Create a Database API Gateway Configuration Pool
ORDS can be configured with one or more connection pools. Each pool manages a set of connections to a specific database and can have its own features and security settings. When making a request to ORDS, you can choose which pool to use by providing the pool route value either in the request path or in a request header. For more information, see Database API Gateway Configuration Pool Settings.
-
In the Database API Gateway Configurations list page, find the configuration that you want to work with. If you need help finding the list page or the configuration, see List Database API Gateway Configurations.
-
Select the Pools tab.
-
Click Create Pool.
-
Enter the following settings:
-
Name: Enter a user-friendly name to help you identify this pool.
-
Compartment: Select the compartment that contains the Database Tool Connection.
-
Connection: Select the Database Tools Connection OCID that ORDS uses to build the pool.
-
Pool route value: Enter the string ORDS uses to select the target pool. ORDS can be globally configured to look for this value in the URL path or in the request header.
-
Features
-
Enables REST-enabled SQL Service: Enables REST-Enabled SQL, which is a REST API that allows you to run ad-hoc SQL and SQL Scripts. You can POST one or more SQL statements to the service.
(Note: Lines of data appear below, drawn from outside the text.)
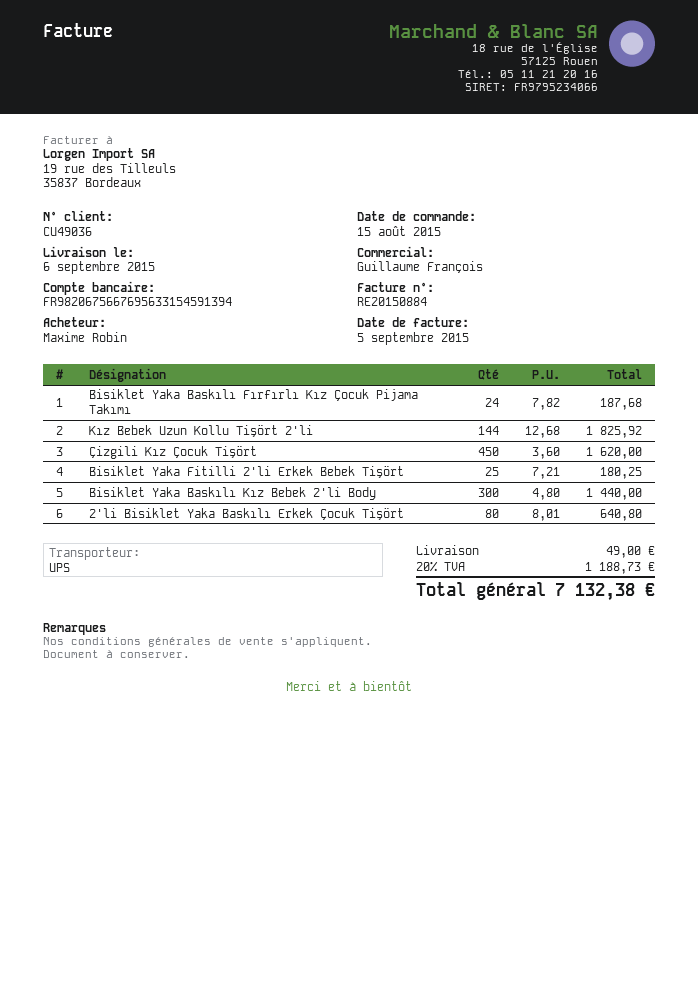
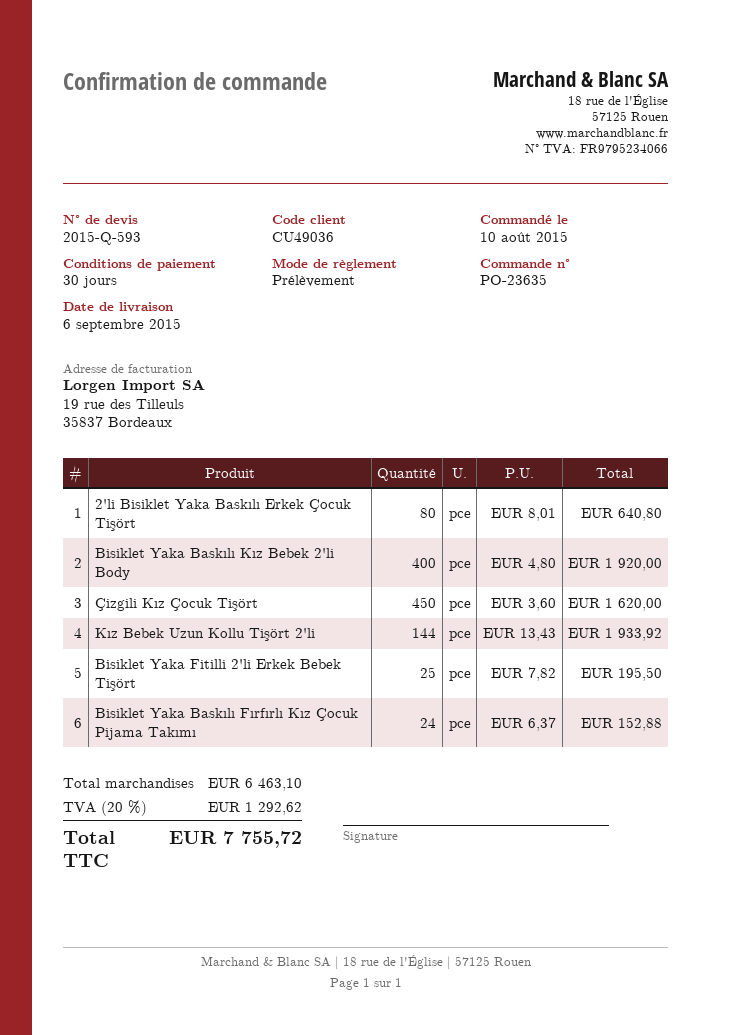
order date: 2015-08-15 -> 2015-08-10
Bisiklet Yaka Baskılı Fırfırlı Kız Çocuk Pijama Takımı: 24 x 7.82 = 187.68 -> 24 x 6.37 = 152.88
Kız Bebek Uzun Kollu Tişört 2'li: 144 x 12.68 = 1825.92 -> 144 x 13.43 = 1933.92
Bisiklet Yaka Fitilli 2'li Erkek Bebek Tişört: 25 x 7.21 = 180.25 -> 25 x 7.82 = 195.50
Bisiklet Yaka Baskılı Kız Bebek 2'li Body: 300 x 4.80 = 1440.00 -> 400 x 4.80 = 1920.00
shipping: 49.00 -> none
tax: 20% = 1188.73 -> 20% = 1292.62
total: 7132.38 -> 7755.72

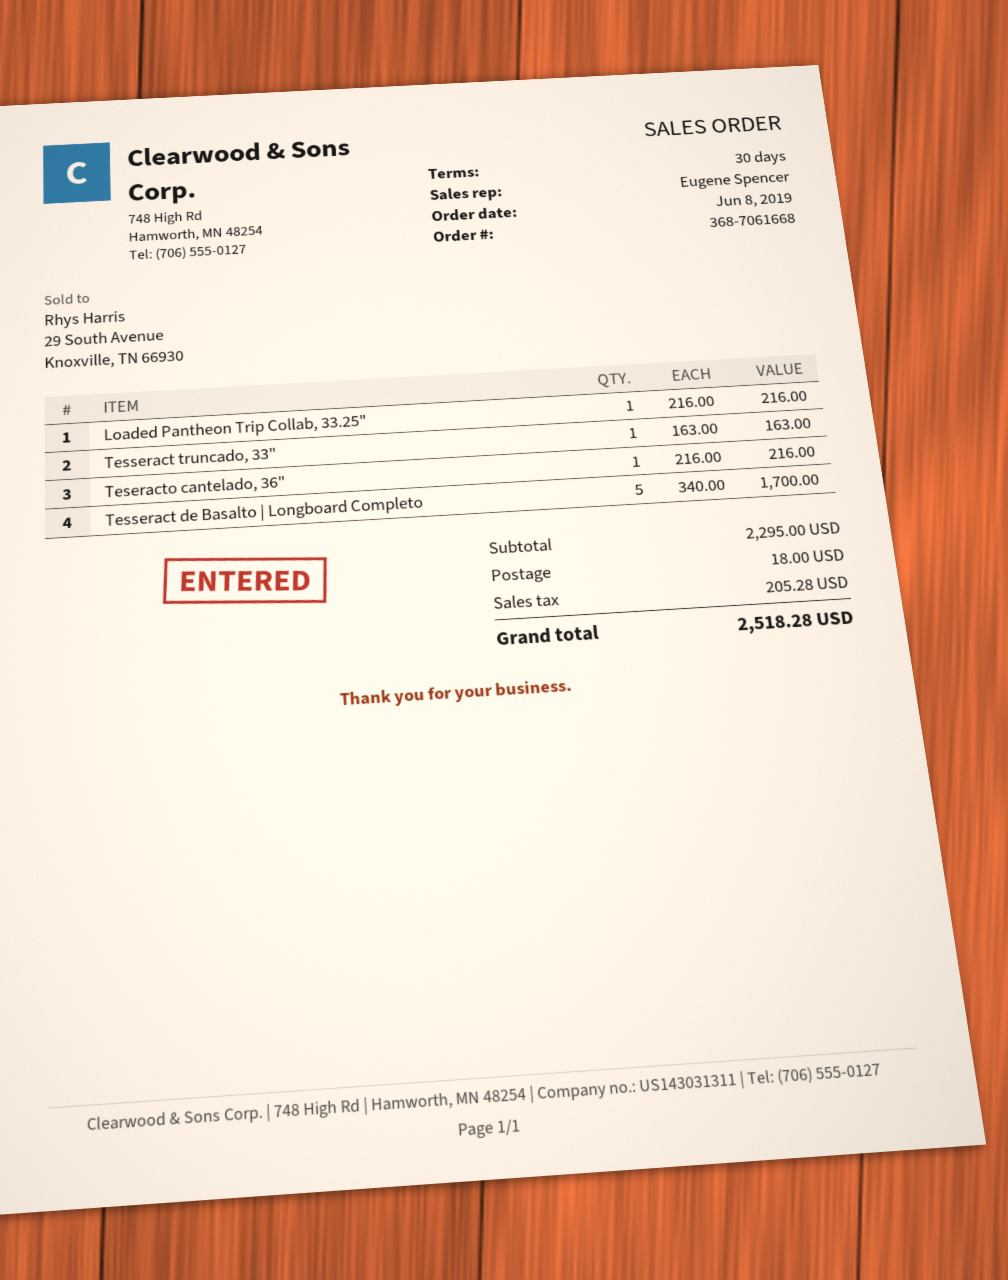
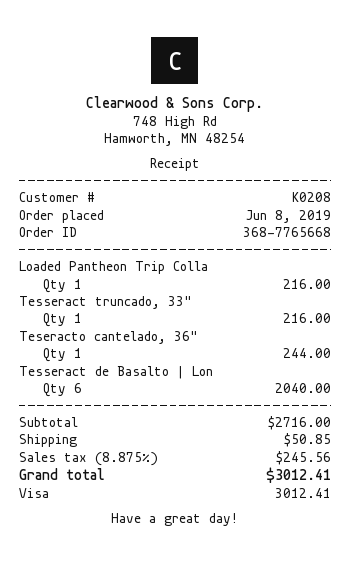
order number: 368-7061668 -> 368-7765668
Tesseract truncado, 33": 1 for 163.00 -> 1 for 216.00
Teseracto cantelado, 36": 1 for 216.00 -> 1 for 244.00
Tesseract de Basalto | Longboard Completo: 5 for 1700.00 -> 6 for 2040.00
subtotal: 2295.00 -> 2716.00
shipping: 18.00 -> 50.85
tax: 205.28 -> 245.56
total: 2518.28 -> 3012.41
Database Actions, which is included in ORDS, requires this feature.
-
-
Pool size
-
Max pool size: Enter the maximum number of database connections allowed for the pool.
-
Min pool size: Enter the minimum number of database connections allowed for the pool.
-
Initial pool size: Enter the initial number of database connections that is created for the pool.
-
-
JWT authentication
Configures how ORDS validates incoming JSON Web Tokens (JWTs), including signature verification, issuer and audience validation, and optionally role claim mapping.
-
JWKS URL (required for Bearer authentication): URL of the JSON Web Key Set (JWKS) used to validate JWT signatures.
-
Allowed issuer (required for Bearer authentication): The Issuer of acceptable JWT Tokens. ORDS matches this to the JWT
issclaim. -
Allowed audience (required for Bearer authentication): The Audience of acceptable JWT Tokens. ORDS matches this to the JWT
audclaim. -
Role claim name (optional): JSON pointer to the claim that contains user roles.
-
If this option is not set, then ORDS uses Scope-Based Access Control.
-
If this option is set, then ORDS uses Role-Based Access Control.
-
Specifies the JSON pointer to the claim in the JWT token that contains the roles of users.
-
The role claim name must be a valid JSON pointer and should start with
/. Example:/roles.
-
Advanced properties: You can add additional pool settings supported by ORDS configuration files, except:
-
Global settings already defined in the standard fields, and
-
Database-related settings such as
db.username,db.password,db.*, and so on.
-
-
-
Use the
oci dbtools-runtime database-api-gateway-config-pool create defaultcommand to create a Database API Gateway configuration pool.oci dbtools-runtime database-api-gateway-config-pool create default --database-api-gateway-config-id <config-ocid> --display-name <pool-name) --pool-route-value <route> --database-tools-connection-id <connection-ocid> [--max-pool-size <number>] [--min-pool-size <number>] [--initial-pool-size <number>] [--jwt-profile-jwk-url <url>] [--jwt-profile-issuer <issuer>] [--jwt-profile-audience <audience>] [--jwt-profile-role-claim-name <claim>] [--database-actions-status <value>] [--rest-enabled-sql-status <value>] [--advanced-properties <json>]For a complete list of parameters and values for CLI commands, see the Command Line Interface (CLI).
Use the
CreateDatabaseToolsDatabaseApiGatewayConfigPoolAPI to create a Database API Gateway configuration pool.For information about using the API and signing requests, see REST API and Security Credentials. For information about SDKs, see Software Development Kits and Command Line Interface.